Corriere della Sera - La Lettura
Crusoe resiste al destino Non al tempo che scorre
Nel trecentesimo anniversario del romanzo di Daniel Defoe esce in Italia la trasposizione a fumetti del francese Christophe Gaultier Un eroe individualista e industrioso che deve fare i conti con l’altro da sé
«Poiché ero nato per essere il distruttore di me stesso, mi precipitai a testa bassa verso il mio miserabile declino», confessa a sé stesso il Robinson Crusoe che Christophe Gaultier ha trasposto in fumetto (Tunué) dal romanzo di Daniel Defoe. Figlio di un mercante di Brema emigrato in Inghilterra, Robinson dovrebbe diventare avvocato; ma compiuti i 19 anni abbandona la vita d’ufficio, per cercare l’avventura solcando «il profondo mare azzurro»: la distesa d’acqua che Gaultier rende con tutte le gradazioni di quel colore, fino al viola e al nero dell’uragano. Crusoe, capitato dopo varie peripezie in Brasile, si reimbarca sulla nave negriera Santo Evaristo: «Ero padrone a bordo, dopo Dio e il capitano». Con «una tempesta infernale» la nave si schianta sulla costa di un’isola sconosciuta. Unici superstiti Robinson e il cane del comandante. Quanto a Dio, pare scomparso nell’alto dei cieli.
Gaultier ha scelto così di illustrare le traversie di un uomo che è capace di resistere alla disgrazia. Robinson utilizza tutto quel che resta sul relitto per edificare, a terra, un solido fortino. Si costruisce una grande croce, su cui incide la data del suo arrivo (30 settembre 1659) e dove ogni giorno segna una tacca per non perdere la coscienza del tempo. «Fino ad allora, la mia condotta non si era affidata a nessun principio religioso», ammette. Sì, «di certo, siamo stati tutti fatti da una qualche segreta potenza che ha formato la terra e l’oceano, l’aria e i cieli»; capire che cosa «voglia» questa potenza è il problema. Robinson, per intanto, dimostra la propria eccellenza «in ogni sorta di lavoro meccanico».
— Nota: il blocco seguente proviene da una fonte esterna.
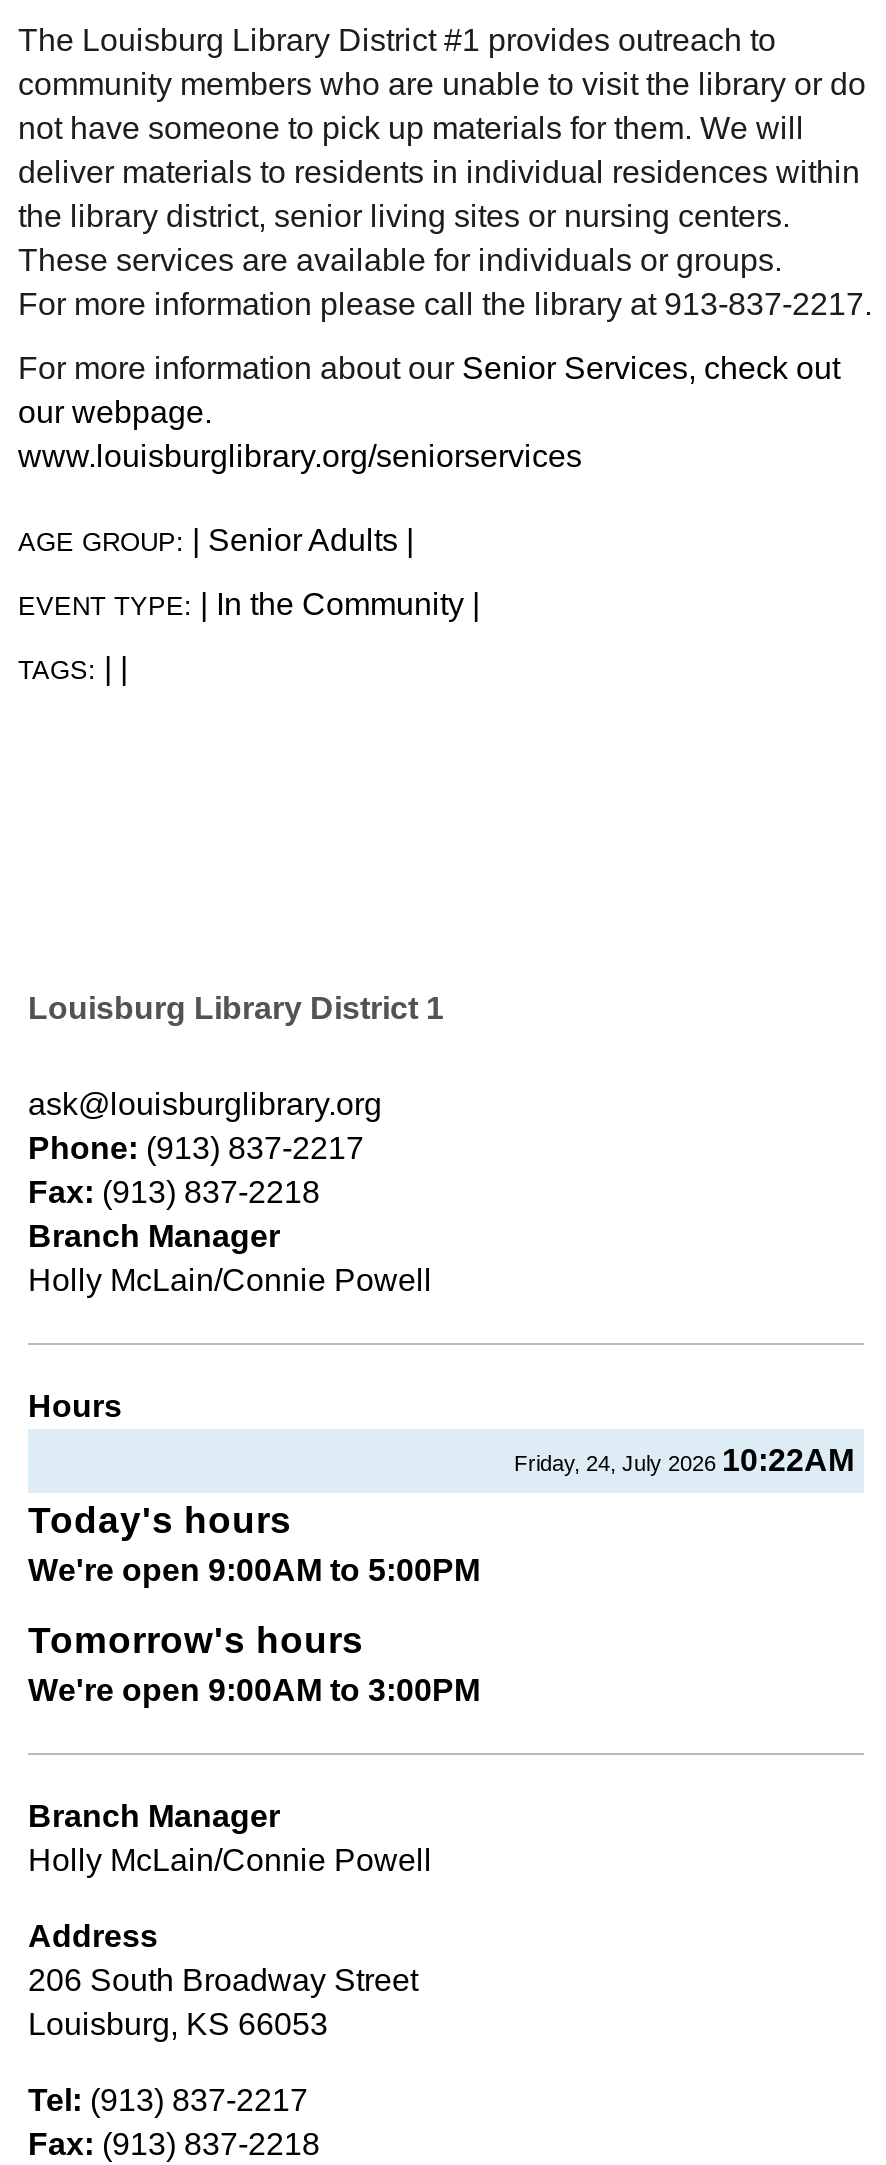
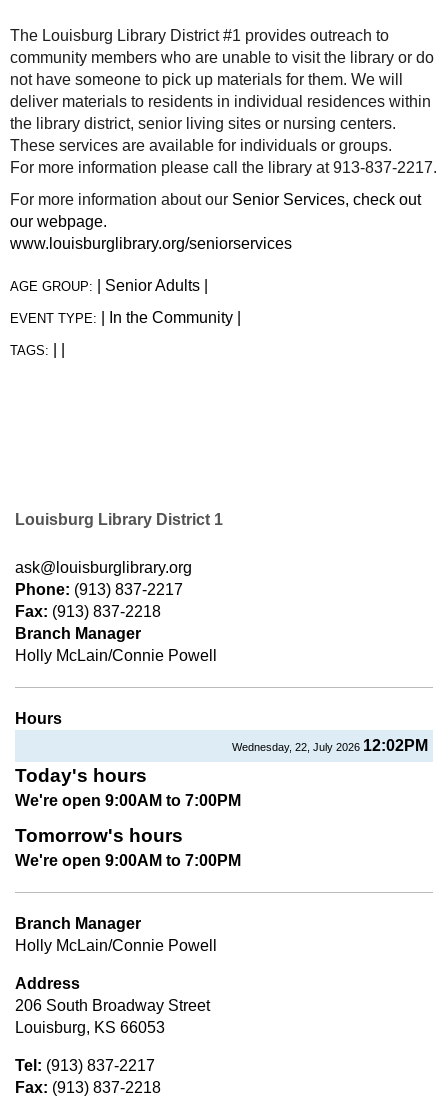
[514,1442,854,1476] Friday, 24, July 2026 10:22AM -> [232,737,428,754] Wednesday, 22, July 2026 12:02PM
[28,1552,480,1586] We're open 9:00AM to 5:00PM -> [15,792,241,809] We're open 9:00AM to 7:00PM
[28,1672,480,1706] We're open 9:00AM to 3:00PM -> [15,852,241,869] We're open 9:00AM to 7:00PM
Un giorno si imbatte nell’orma di un piede nudo sulla spiaggia. La traccia del passaggio dell’altro da sé mette in crisi il suo individualismo. Se abbiamo letto Defoe, sappiamo come andrà a finire. Robinson scopre che gli indigeni di qualche isola vicina vengono a compiere «ignobili omicidi» sulle spiagge ove lui ha trovato scampo. Decide di intervenire e con i colpi del suo fucile salva una vittima che altrimenti sarebbe stata divorata. La battezza Venerdì («Ecco il nome che porterai per farti riconoscere da Dio. E dagli uomini»), dopo aver constatato che lo stato di natura è di guerra perpetua. Però, Venerdì è un «innocente». Tempo dopo, una nave britannica getta l’ancora al largo. L’equipaggio si è ammutinato, e ha abbandonato il capitano e i pochi fedeli sul litorale. Robinson riesce, però, a domare gli insorti, recuperando l’imbarcazione. Legge e ordine sono riaffermati; Robinson può ora raggiungere l’Inghilterra. Vi arriva l’11 giugno del 1687. Con un amico come Venerdì, acquisterà una proprietà nello Yorkshire. Nelle ultime vignette dovremmo vederlo soddisfatto e felice… Ma Gaultier ci rivela, invece, le sembianze di un anziano deluso. Da una patria che non riconosce più? Da una «civiltà» che non è lontana, come si vorrebbe, dalla barbarie? Da una superiorità che è solo apparenza? O magari, più semplicemente, dall’urto del tempo, che non smette di corrodere ogni cosa.